# Querying Chromeleon Data

## Configure Python Imports

In order to run our Notebook, we will need the following libraries:

- requests: This library is used to make HTTP Requests to the TDP API
- json: Allows us to manipulate files as JSON Objects
- pandas: This is a very useful library for storing data in tabular structures
- numpy: Open Source Framework for mathematical computation
- matplotlib: Library for creating visualizations of your data

In [None]:
import requests, json, pandas as pd, numpy as np, matplotlib.pyplot as plt
%matplotlib inline

## Configure Connection Variables

Create and store information on how to connect to the TDP API

In [None]:
api_root = ""
search_url = api_root + "/v1/datalake/searchEql"
retrieve_file = api_root + "/v1/datalake/retrieve"
print(search_url)
print(retrieve_file)

In [None]:
org_slug = ""
user_token = ""
headers = {"x-org-slug": org_slug, "ts-auth-token": user_token}

## Create Query to Search for All Injections in a Project

The TDP API uses ElasticSearch for indexing the Chromeleon Content. This powerful tool allows advanced searching against the data to find the appropriate information based upon your use case(s).

In this scenario, we are creating a query to find all of the Chromeleon Data for a specific sequence/folder in a Data Vault.

If you want to find all the possible sequences/folders, Navigate in the TetraScience Scientific Data Cloud to the Search File tab. Click on Browse, next to List in the top right. Then navigate down the folder list to find see the sequences.

Here we grab all the injections from the project under "SEQUENCE_NAME.seq" by searching for all files with a file path that contains the sequence/project/directory name. Change the sequence name to be relevant to your data.

We also limit our search by only looking for sequences that have IDSs created by a specific pipeline.

In [None]:
payload = {
    "size": 200,
      "query": {
          "bool": {
              "must": [
                  {"term": {"idsType": "thermofisher-chromeleon"}},
                  {"term": {"source.name": "PIPELINE_THAT_CREATED_CHROMELEON_IDS"}},
                  {"wildcard": {"file.path": "*SEQUENCE_NAME.seq*"}}
                  ]
          }
      },
    "_source": [ "fileId", "filePath", "labels"],
}

In [None]:
payload

## Run Search Request and Display Results

We will now use the requests library to make a request to the TDP API.  We have previously configured the connection variables as well as the query we are executing.

In [None]:
request = requests.post(search_url, json=payload, headers=headers)

In [None]:
result = request.json()['hits']['hits']

# print the first result to see structure
result[0]

We can look at all the run names of the sequence by printing the run labels out:

In [None]:
for run in result:
  labels = run["_source"]["labels"]
  run_name = next(item["value"] for item in labels if item["name"] == "run_name")
  print(run_name)

If you want to filter on specific runs, you could write code here to do that.

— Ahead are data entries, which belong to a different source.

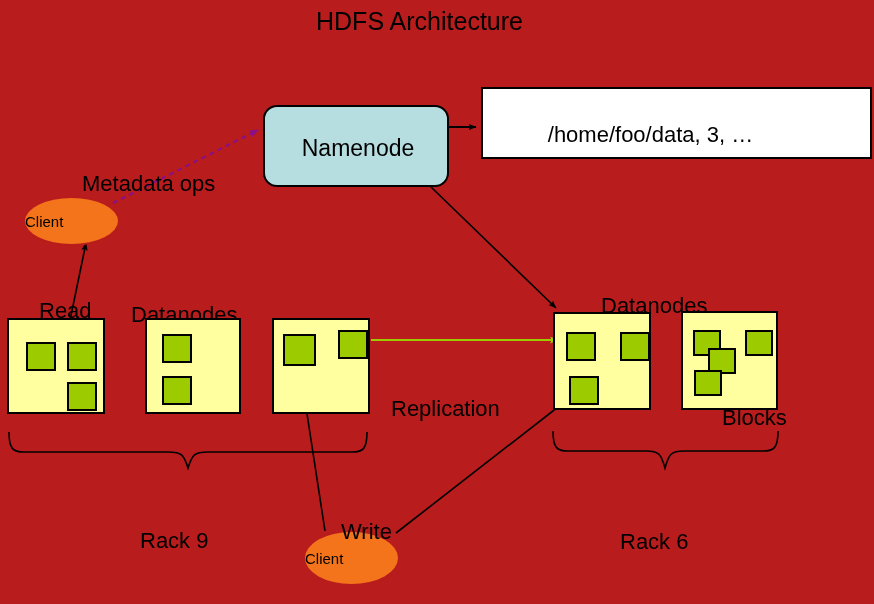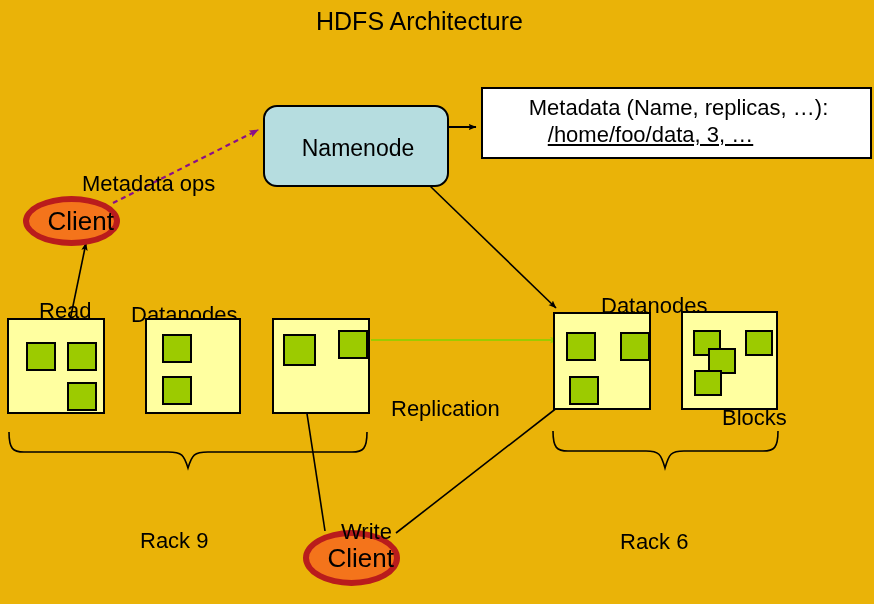"HDFS Architecture" #canvas { background: #eab308 -> #b91c1c }
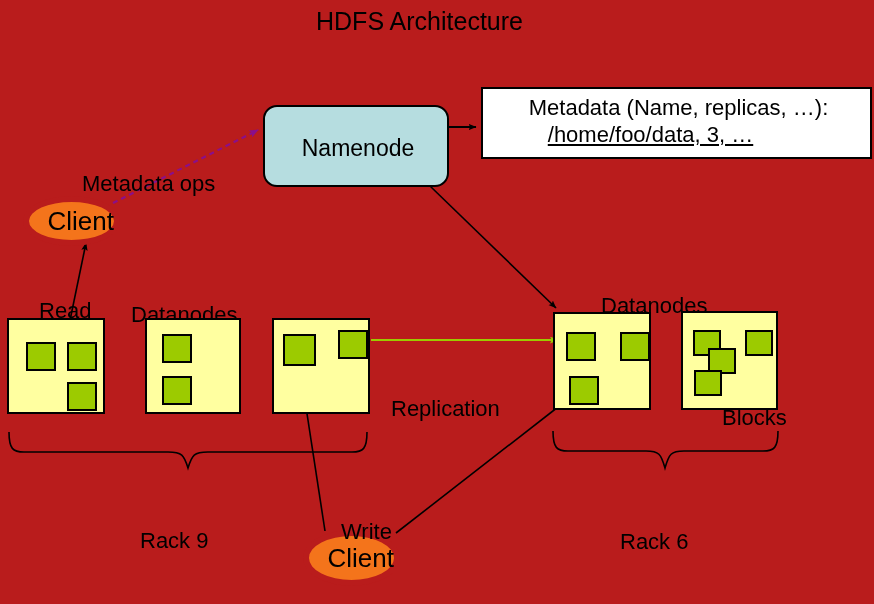"Metadata (Name, replicas, …):" div.metatext { html: <div>Metadata (Name, replicas, …):</div> -> none }
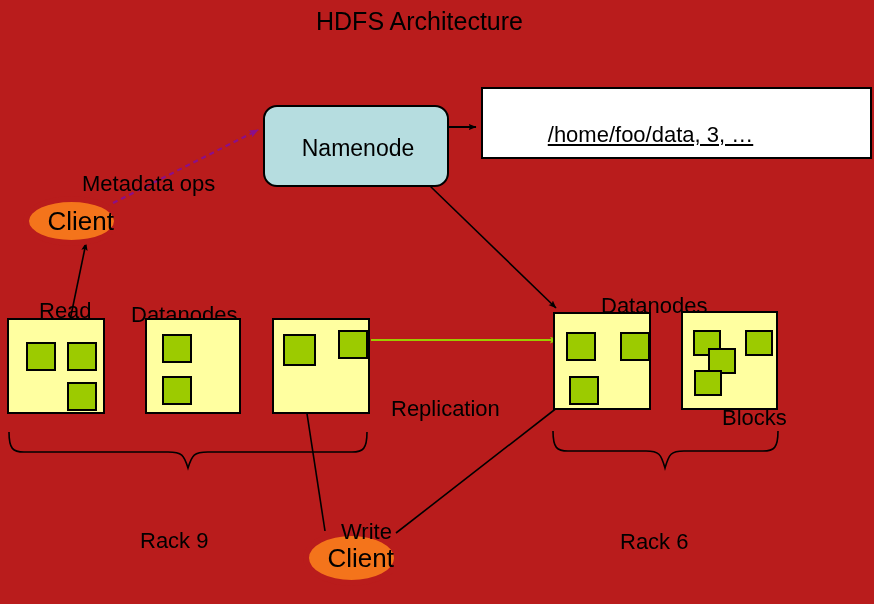"/home/foo/data, 3, …" div.metatext { text-decoration: underline -> none }
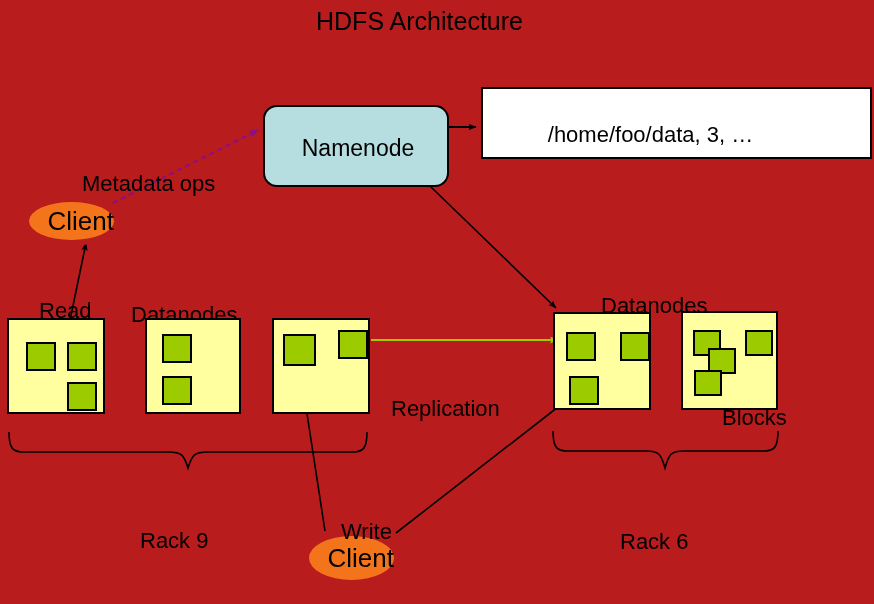"Client" .client { border: 6px solid #b91c1c -> 2px solid #b91c1c; font-size: 26px -> 15px; justify-content: flex-end -> flex-start }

## Retrieve the Amounts of Chemicals in one Sequence

In [None]:
first_file_id = result[0]["_source"]["fileId"]
print(first_file_id)

In [None]:
first_file = requests.get(retrieve_file+"?fileId="+first_file_id, headers=headers)

In [None]:
IDS_info = json.loads(first_file.text)

In [None]:
peaks = IDS_info["results"][1]["peaks"]
chemicals = []
amounts = []
for peak in peaks:
  chemicals += [peak["name"]["value"]]
  amounts += [peak["amount"]["value"]]
np.vstack([np.array(chemicals), np.array(amounts)]).T

## Ways to extend this:


*   Produce Peak Results table from Chromeleon from Peak data in IDS
*   Compare levels of chemical compounds across runs
*   Predict unknown chemicals from unknown runs